-------- STUDY MATERIAL

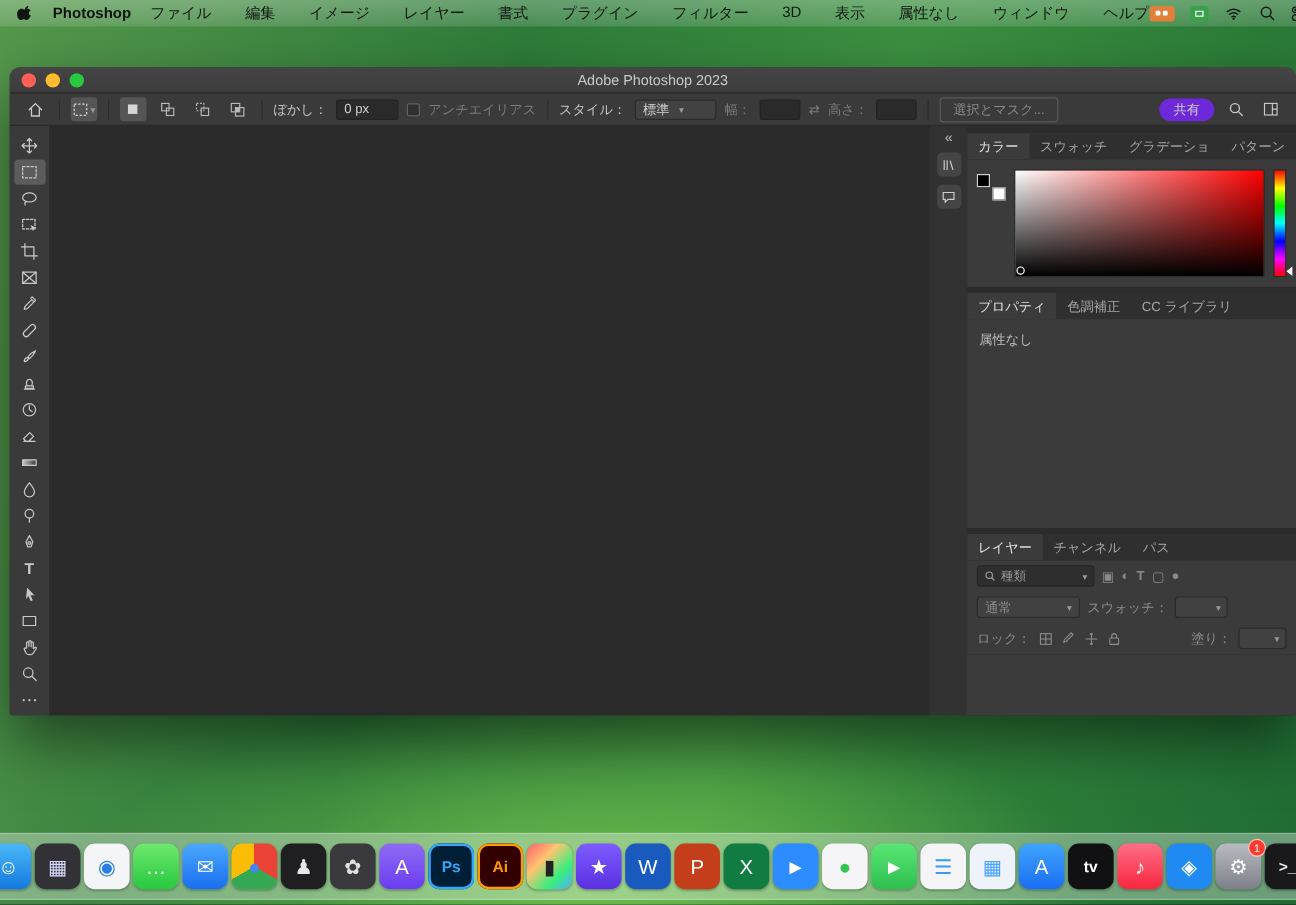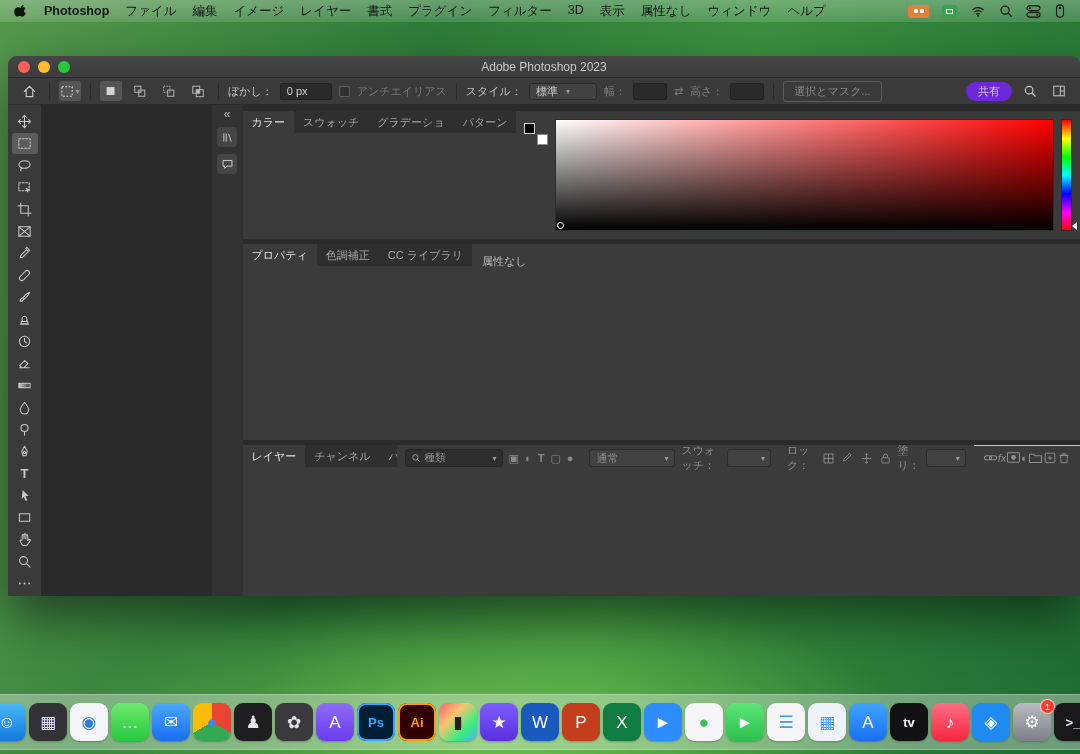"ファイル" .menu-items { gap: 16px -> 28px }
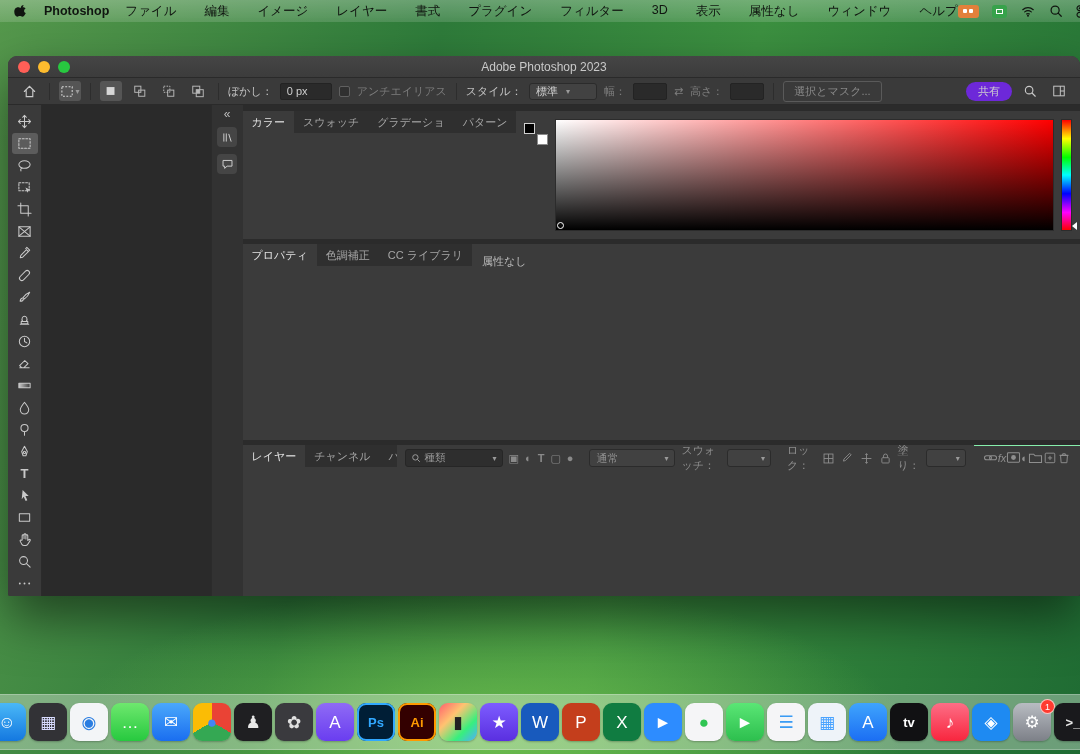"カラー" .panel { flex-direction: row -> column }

----------------
-------- STUDY MATERIAL

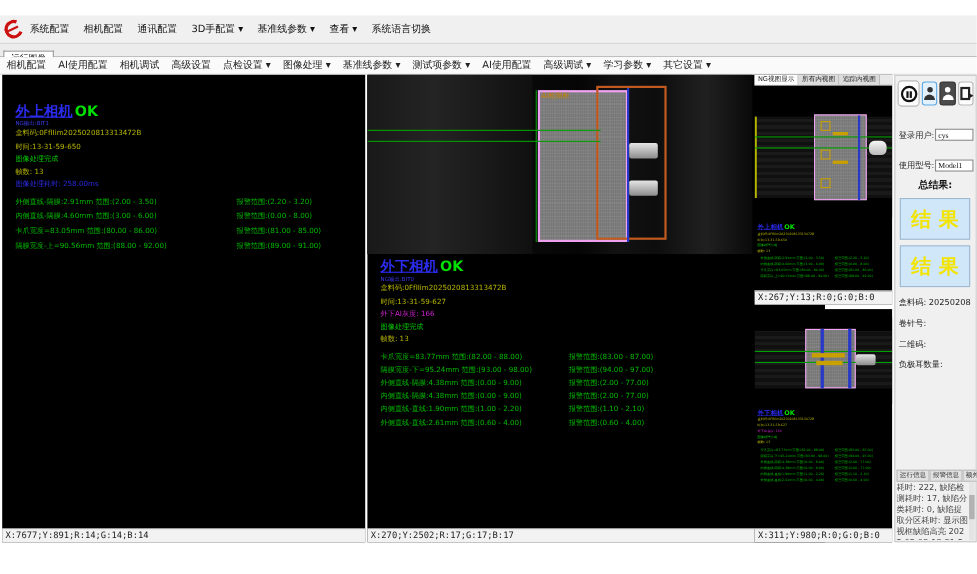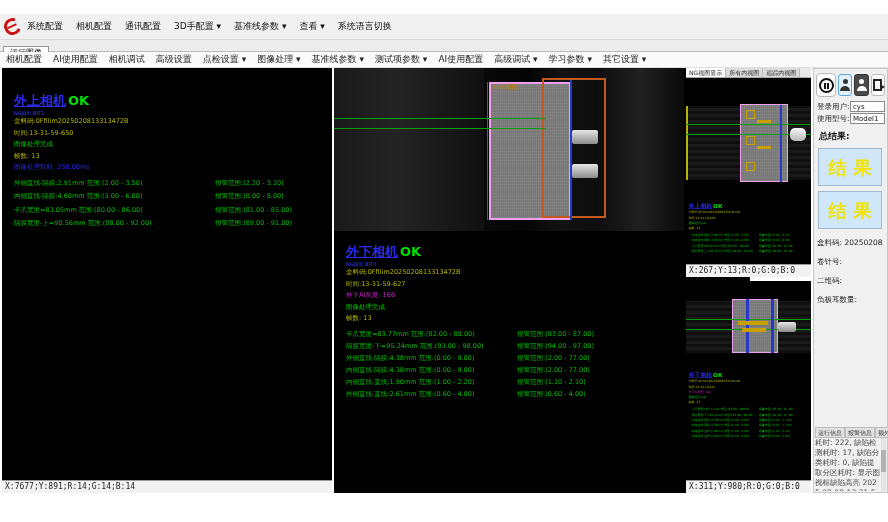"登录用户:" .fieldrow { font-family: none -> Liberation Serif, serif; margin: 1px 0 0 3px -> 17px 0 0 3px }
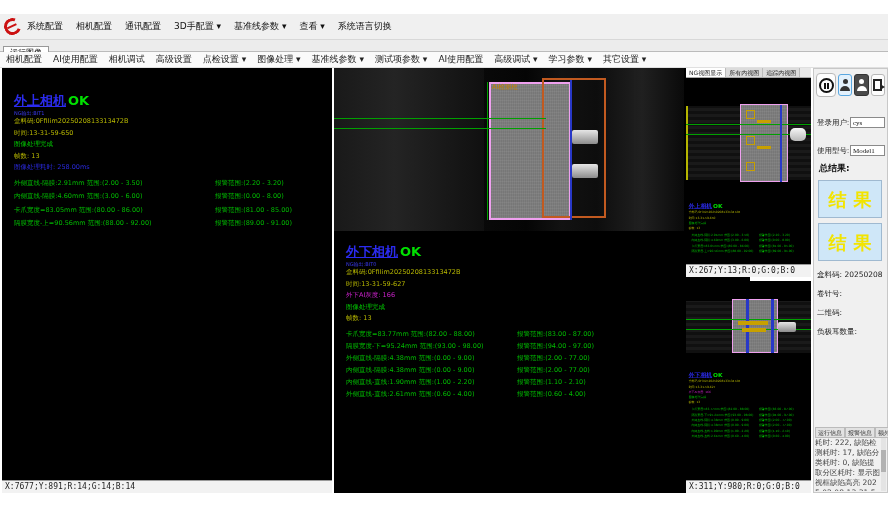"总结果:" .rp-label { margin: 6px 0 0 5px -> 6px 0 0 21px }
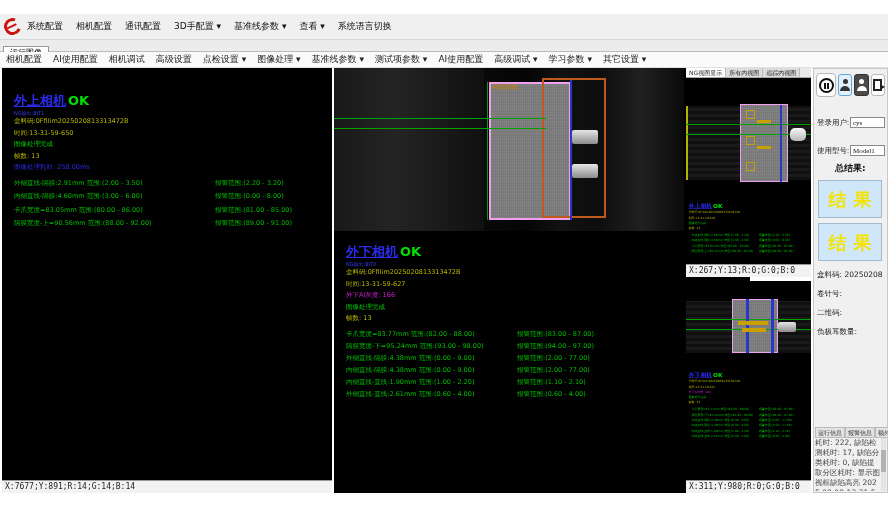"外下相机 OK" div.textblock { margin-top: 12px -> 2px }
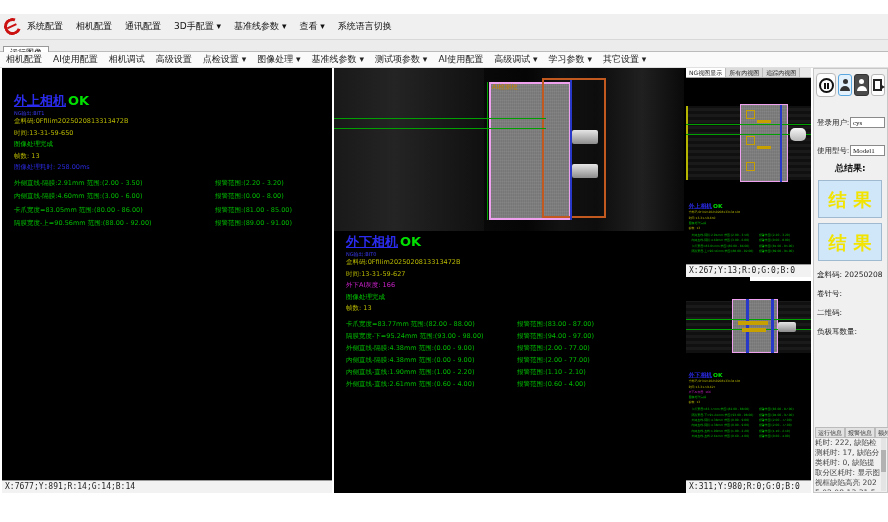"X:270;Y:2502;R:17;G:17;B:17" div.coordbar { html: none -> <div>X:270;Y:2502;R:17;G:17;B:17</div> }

----------------

> _TRY IT_
Copy exactly the lines of the entries above from the one containing "font-family: none ->" through the one containing "html: none ->". Both end lines count; pictures do not.

> _ANSWER TO THE EXERCISE_
"登录用户:" .fieldrow { font-family: none -> Liberation Serif, serif; margin: 1px 0 0 3px -> 17px 0 0 3px }
"总结果:" .rp-label { margin: 6px 0 0 5px -> 6px 0 0 21px }
"外下相机 OK" div.textblock { margin-top: 12px -> 2px }
"X:270;Y:2502;R:17;G:17;B:17" div.coordbar { html: none -> <div>X:270;Y:2502;R:17;G:17;B:17</div> }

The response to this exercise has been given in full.